The system controller, db2sysc mentioned earlier must exist, otherwise your database is not working. The other Instance level threads in the Process Model diagram are:

• The listener threads db2ippcm and db2tpcm are instance threads as well as connection threads as are all the sub-agent threads (db2agent, db2agnta, db2agntp and db2agnsc)

• db2wdog - The DB2 watchdog is for *nix systems only since *nix are only aware of their parent process. Whenever a new process gets started, another *nix only process, the Global Daemon Service - db2gds - notifies db2wdog. If any processes get an abend signal, this signal is passed to db2wdog and db2wdog notifies all the other instance processes. • db2acd - The autonomic computing daemon runs the health monitor, maintenance utilities, and admin task scheduler.

Connection Threads.

All client connections get a coordinator agent -db2agent - associated with them, whether they communicate directly with the agent, or through an instance level listener thread (db2ipccm or db2tcpm for example). The agents handle all database actions for the application. If you are using intra-parallelism db2agent distributes the database requests to subagents - db2agntp. Agents can be connected to the database, instance or client. The agent pool holds idle agents (described previously in the DB2 Memory Model).

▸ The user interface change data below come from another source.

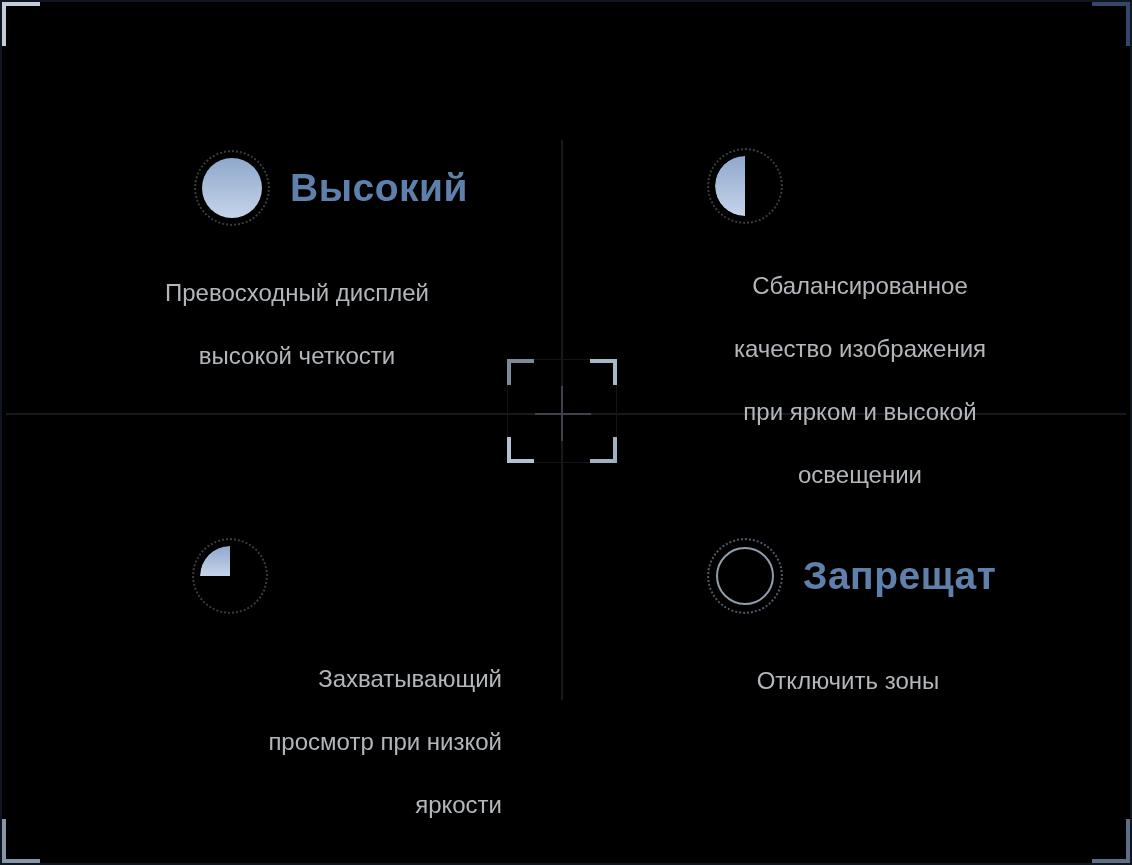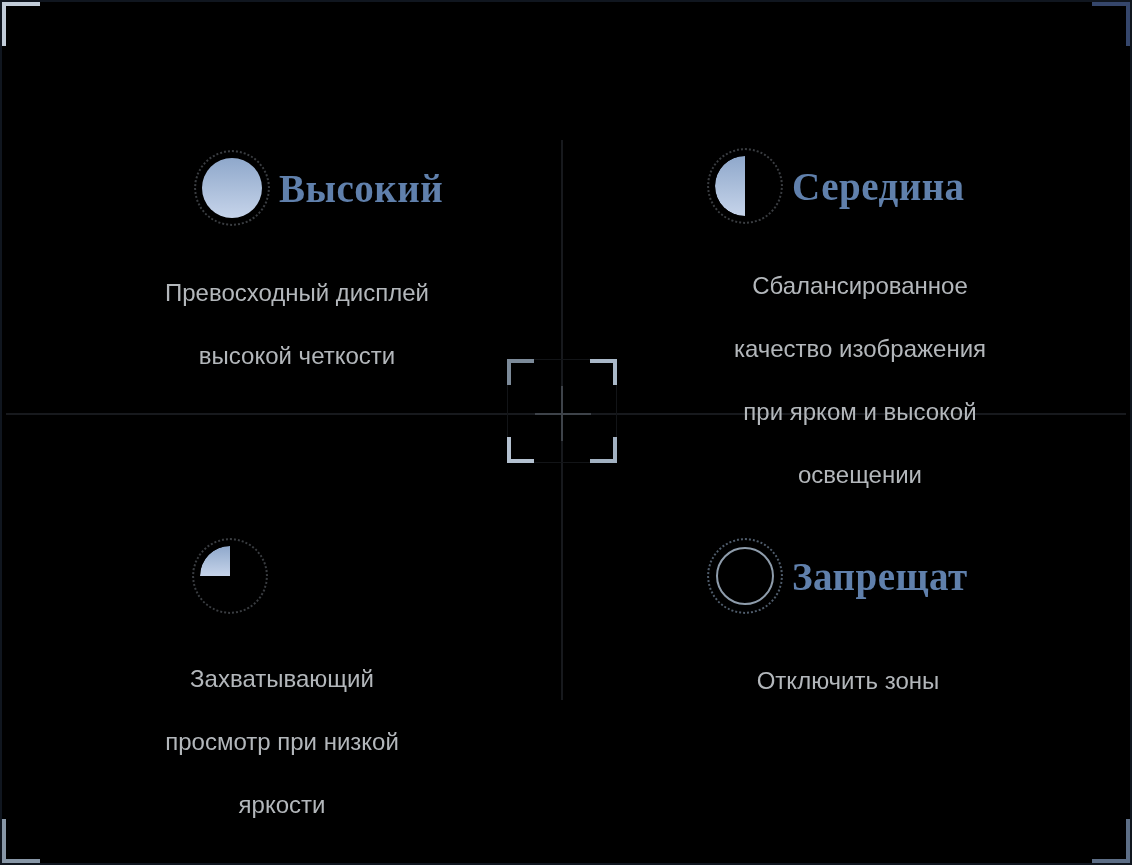--- a/index.html
+++ b/index.html
@@ -41,7 +41,7 @@
   .plus-v{position:absolute;left:561px;top:386px;width:2px;height:55px;background:var(--plus-color);}
 
   
-  .header{position:absolute;display:flex;align-items:center;gap:9px;cursor:pointer;font-family:Liberation Serif, serif;}
+  .header{position:absolute;display:flex;align-items:center;gap:20px;cursor:pointer;}
   .q-title{
     font-size:39px;font-weight:bold;letter-spacing:0.5px;
     color:var(--title-color);white-space:nowrap;

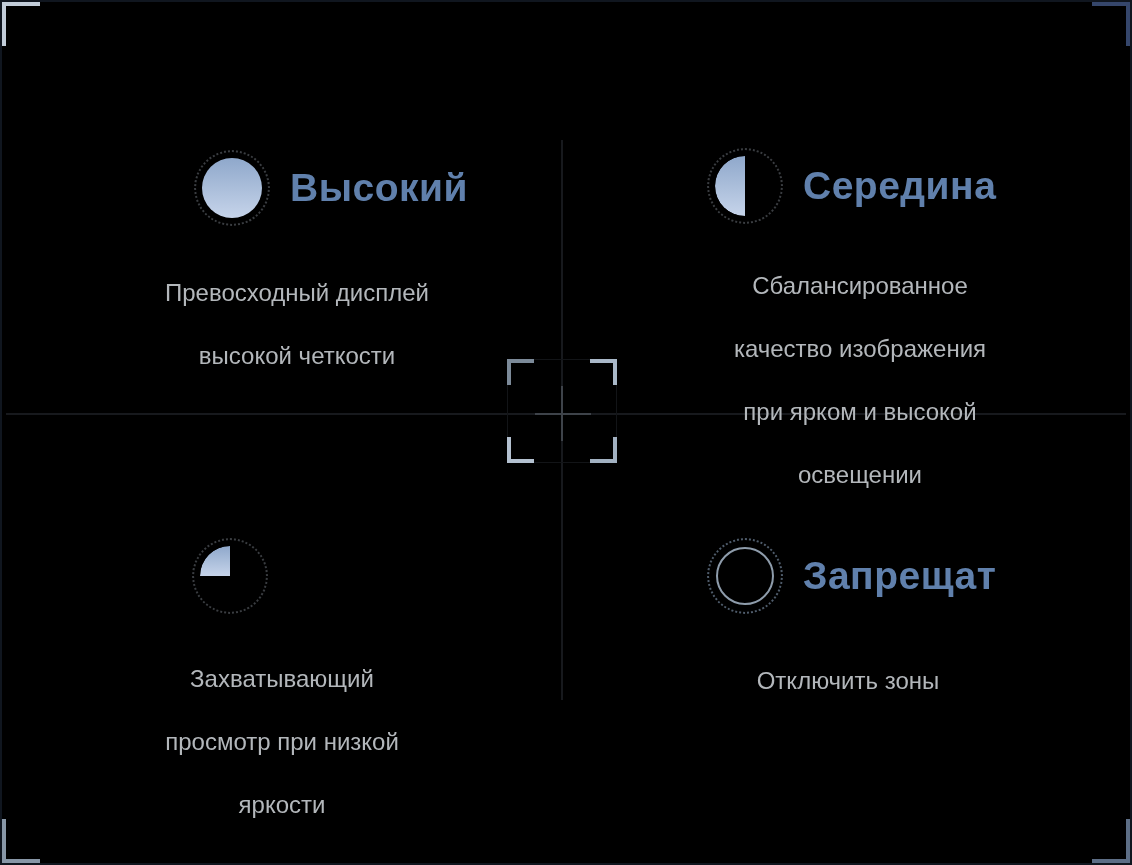--- a/index.html
+++ b/index.html
@@ -119,7 +119,6 @@
   <span class="ring">
       <span class="disc half"></span>
     </span>
-  <span class="q-title">Середина</span>
 </div>
 <div class="q-desc" id="desc-middle">Сбалансированное
 качество изображения

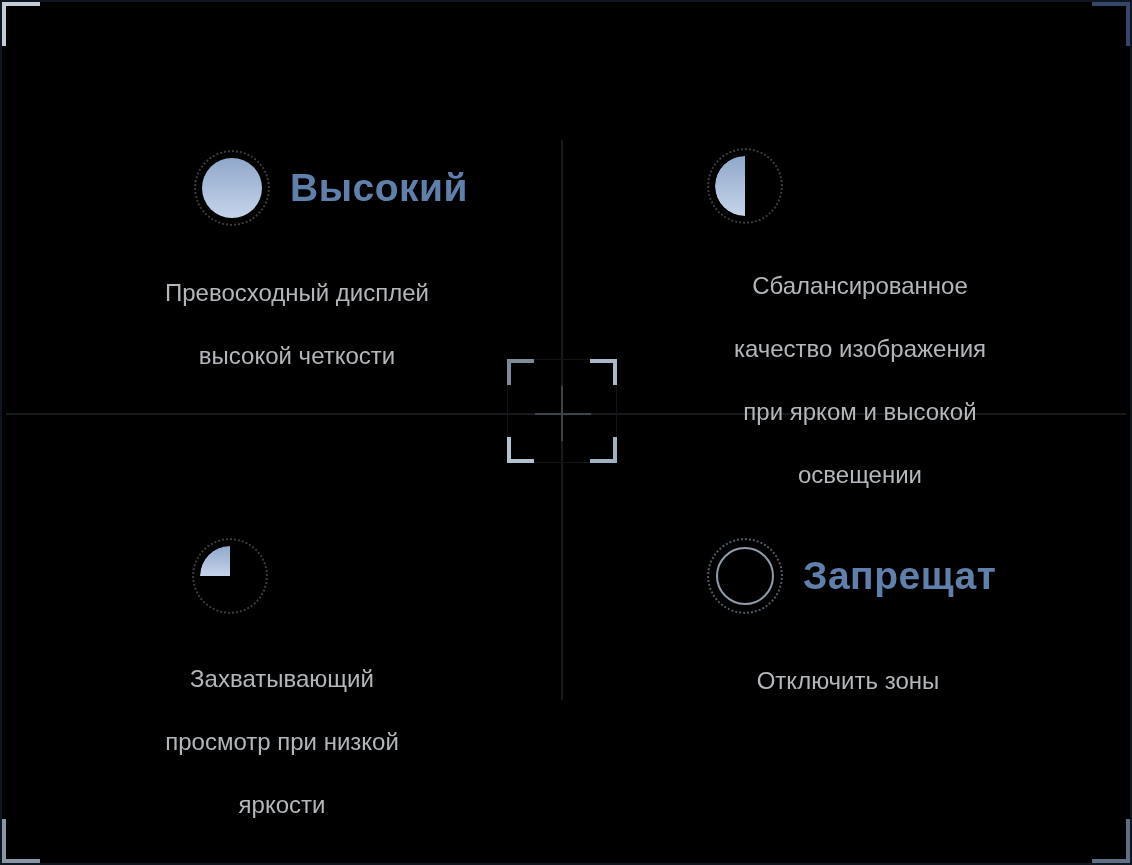--- a/index.html
+++ b/index.html
@@ -81,7 +81,7 @@
   #hdr-off    {left:707px;top:538px;}
   #desc-high  {left:77px; top:261px;}
   #desc-middle{left:640px;top:254px;}
-  #desc-low   {left:62px; top:647px;}
+  #desc-low   {left:62px; top:647px;text-align:right;}
   #desc-off   {left:628px;top:649px;text-align:center;}
 </style>
 </head>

DB2 Coordination agents and sub agents connecting with database instances, databases or client applications
DB2 Client Connections.png

Database Threads.

The following is a list of the threads at the database level identified in figure 10. This is by no means a comprehensive list, it serves to identify the major threads associated with database operations (like logging and deadlock detection) that have commonality across Oracle and DB2.

• db2pfchr, The buffer pool prefetcher fetches data drom disk to RAM

• db2pclnr, The buffer pool page cleaner ejects pags from the buffer pool

• db2loggr, The logger handles log files for transaction processing and recovery

• db2loggw, The log writer writes log records to the log files.

• db2logts, The tablespace logger collects data about which logs are active when you modify a tablespace

• db2dlock, The deadlock detector identifies lock collisions. In partitioned databases a global deadlock process - db2glock - coordinates the information from each db2dlock process on each partition.